Pflanzenporträts

Persischer Ehrenpreis (Veronica persica)
Persischer Ehrenpreis (Veronica persica)

Veronica – der Lenz ist da!

 

… sangen die Comedian Harmonists, und man könnte meinen, ein schönes Mädchen hätte der Pflanzengattung Veronica ihren Namen gegeben. Das ist nicht so: Ehrenpreis, so die deutsche Bezeichnung, verdankt den Namen einer im Mittelalter geschätzten Heilpflanze – dem Wald-Ehrenpreis (Veronica officinalis). Zitat: „Ihm sei Ehr und Preis als vera unica medicina – das einzig wahre Heilmittel.“ In der Naturheilkunde wird es noch heute als Allerweltsheil zur äußeren und inneren Anwendung verwendet.
Die Gattung Ehrenpreis umfasst zwischen 180 und 450 Arten weltweit (da sind sich auch die Expertinnen uneinig) und gehört zu der großen und vielgestaltigen Familie der Wegerichgewächse. Bei uns in OWL kommen ca. 20 Ehrenpreis-Arten vor.
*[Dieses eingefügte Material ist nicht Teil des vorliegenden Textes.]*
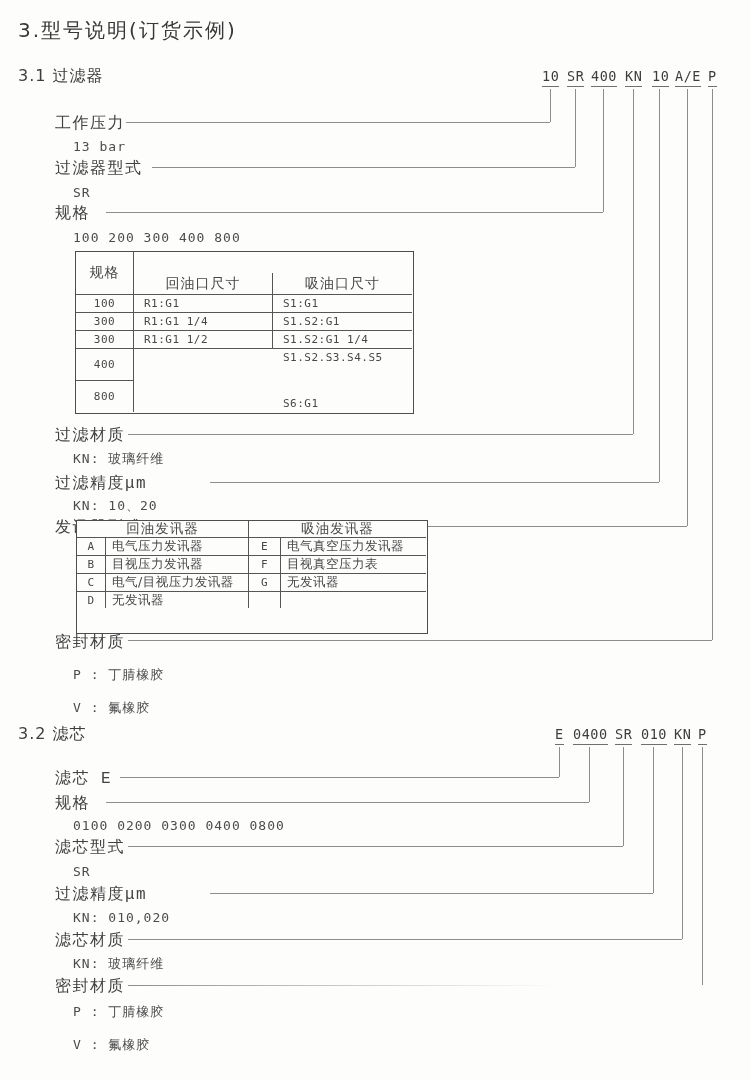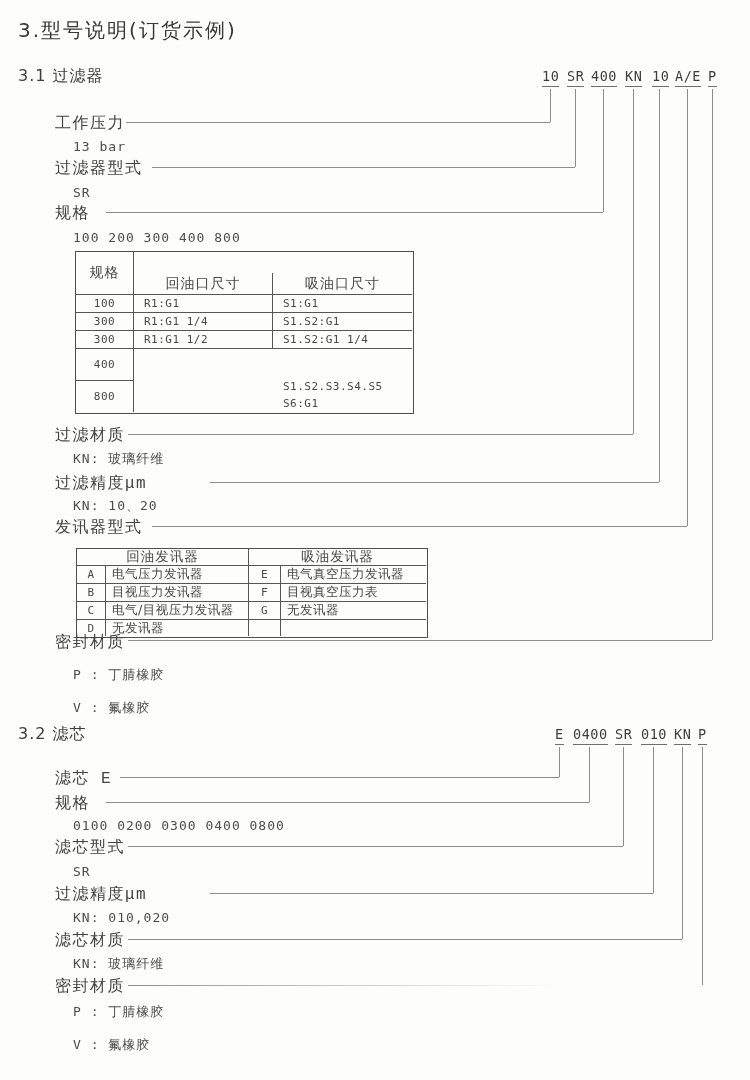--- a/index.html
+++ b/index.html
@@ -31,21 +31,21 @@
   .tbl{position:absolute;display:grid;background:#fdfdfc;
        border:1.5px solid #4e4e4e;box-sizing:border-box;}
   .tbl .c{box-sizing:border-box;overflow:hidden;color:#474747;}
   .br{border-right:1px solid #565656;}
   .bb{border-bottom:1px solid #565656;}
   .cjk-c{font-size:14px;letter-spacing:1px;display:flex;align-items:center;justify-content:center;}
   .mono{font-family:"DejaVu Sans Mono","Liberation Mono",monospace;font-size:11px;letter-spacing:0.5px;}
   .num-c{display:flex;align-items:center;justify-content:center;}
   .port{display:flex;align-items:center;padding-left:10px;}
   .multiline{padding:1px 0 0 10px;line-height:16px;}
-  .suc-merged{display:flex;flex-direction:column;justify-content:flex-end;padding-left:10px;line-height:17px;}
+  .suc-merged{display:flex;flex-direction:column;justify-content:space-between;padding-left:10px;line-height:17px;}
 
   
   .itbl{position:absolute;display:grid;background:#fdfdfc;
        border:1.5px solid #4e4e4e;box-sizing:border-box;}
   .itbl .c{box-sizing:border-box;overflow:hidden;color:#474747;}
   .ihead{font-size:13.5px;letter-spacing:1px;display:flex;align-items:center;justify-content:center;}
   .ikey{display:flex;align-items:center;justify-content:center;}
   .idesc{font-size:12.5px;letter-spacing:0.5px;display:flex;align-items:center;padding-left:6px;white-space:nowrap;}
 </style>
 </head>
@@ -118,21 +118,21 @@
   <div class="hl" style="left:128px;top:434px;width:505px"></div>
   <div class="val" style="left:73px;top:450px">KN: 玻璃纤维</div>
 
   <div class="lbl" style="left:55px;top:473px">过滤精度μm</div>
   <div class="hl" style="left:210px;top:482px;width:449px"></div>
   <div class="val" style="left:73px;top:497px">KN: 10、20</div>
 
   <div class="lbl" style="left:55px;top:517px">发讯器型式</div>
   <div class="hl" style="left:152px;top:526px;width:535px"></div>
 
-  <div class="itbl" style="left:76px;top:548px;width:352px;height:90px;
+  <div class="itbl" style="left:76px;top:520px;width:352px;height:114px;
        grid-template-columns:29px 143px 32px 145px;
        grid-template-rows:17px 18px 18px 18px 16px">
     <div class="c ihead br bb" style="grid-area:1/1/2/3">回油发讯器</div>
     <div class="c ihead bb" style="grid-area:1/3/2/5">吸油发讯器</div>
 
     <div class="c mono ikey br bb" style="grid-area:2/1/3/2">A</div>
     <div class="c idesc br bb" style="grid-area:2/2/3/3">电气压力发讯器</div>
     <div class="c mono ikey br bb" style="grid-area:2/3/3/4">E</div>
     <div class="c idesc bb" style="grid-area:2/4/3/5">电气真空压力发讯器</div>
Zwei häufige aus Garten, Feld, Wald und Wiesen werden hier vorgestellt.

 

Der Persische Ehrenpreis (Veronica persica) braucht nicht auf den Lenz zu warten, er blüht fast ganzjährig. Auch in diesem milden Winter zeigte er schon zur Weihnachtszeit seine himmelblauen Blüten im kahlen Beet. Wenn sich der emsige Gartenfreund bückt, sieht er, wie die halb niederliegende Pflanze sich mit vielen Trieben auf der Erde ausbreitet. Fast runde, gesägte Blätter stehen sich unten gegenüber, weiter oben wachsen aus den Blattachseln die gestielten Blüten in lockeren Trauben. Vier Blütenblätter, drei himmelblau mit dunkelblauen Streifen, das untere weißlich, sind miteinander verwachsen und treffen sich in einem gelblichen Schlund. Am Ende der Blütezeit bilden sich, ein Kennzeichen aller Veronica-Arten, herzförmige Fruchtkapseln. Der Persische Ehrenpreis ist einjährig und braucht deshalb fleißige Gärtner, damit er sich auf gelockertem Gartenboden immer wieder neu aussäen kann. Viele Insekten besuchen diese frühblühende schöne Pflanze und hätten sicher etwas dagegen, wenn man sie als Unkraut ausrisse. Wie sein Name vermuten lässt, ist der Persische Ehrenpreis tatsächlich ein „Neubürger“: Ursprünglich in Südwestasien beheimatet und aus dem Kaukasus eingeführt, dann wohl um 1805 aus dem botanischen Garten Karlsruhe ausgebüxt, hat er sich in Deutschland bestens integriert und ist inzwischen eine unserer häufigsten Ehrenpreis-Arten – eine erstaunliche Erfolgsgeschichte.

 

Vielleicht noch auffälliger ist der von April bis Juni blühende Gamander-Ehrenpreis (Veronica chamaedrys). Es handelt sich um eine Staude, die oft an sonnigen Rainen und Waldrändern anzutreffen ist. 10 bis 30 himmelblaue, dunkler geaderte Blüten wachsen in meist zwei oder vier lockeren Trauben an langen Stielen aus den Achseln der mittleren Blätter, wobei sowohl die Blütentrauben als auch jeweils zwei Blätter einander paarweise gegenüberstehen – die Botanikerinnen nennen das gegenständig. Ganz oben trägt der Stängel einen reinen „Blattschopf“ ohne Blüten. Zwei weiße Pollenbehälter sehen in dem Blütengesicht wie ein Moustache aus. Auch blütenlos ist der Gamander-Ehrenpreis zu bestimmen, sogar im Winter: An den Stängeln sind zwei Reihen weißlicher Härchen zu erkennen.

Die Pflanze ist auch unter dem Namen „Männertreu“ bekannt. Nicht wegen der treuherzigen blauen Augen, sondern weil oft schon bei der geringsten Erschütterung die Blütenblätter abfallen. Der Botaniker bezeichnet das als hinfällig. Dabei sieht man dann, dass die Blütenblätter tatsächlich miteinander verwachsen sind: Sie lösen sich nie einzeln ab wie z. B. bei einer Rose oder Tulpe, sondern immer in ihrer Gesamtheit. Denselben Blütenbau findet man übrigens bei allen Ehrenpreis-Arten, wie auch die herzförmigen Früchtchen – wer also irgendeine einmal bewusst hat blühen sehen, wird auch alle anderen sofort als Ehrenpreis ansprechen können.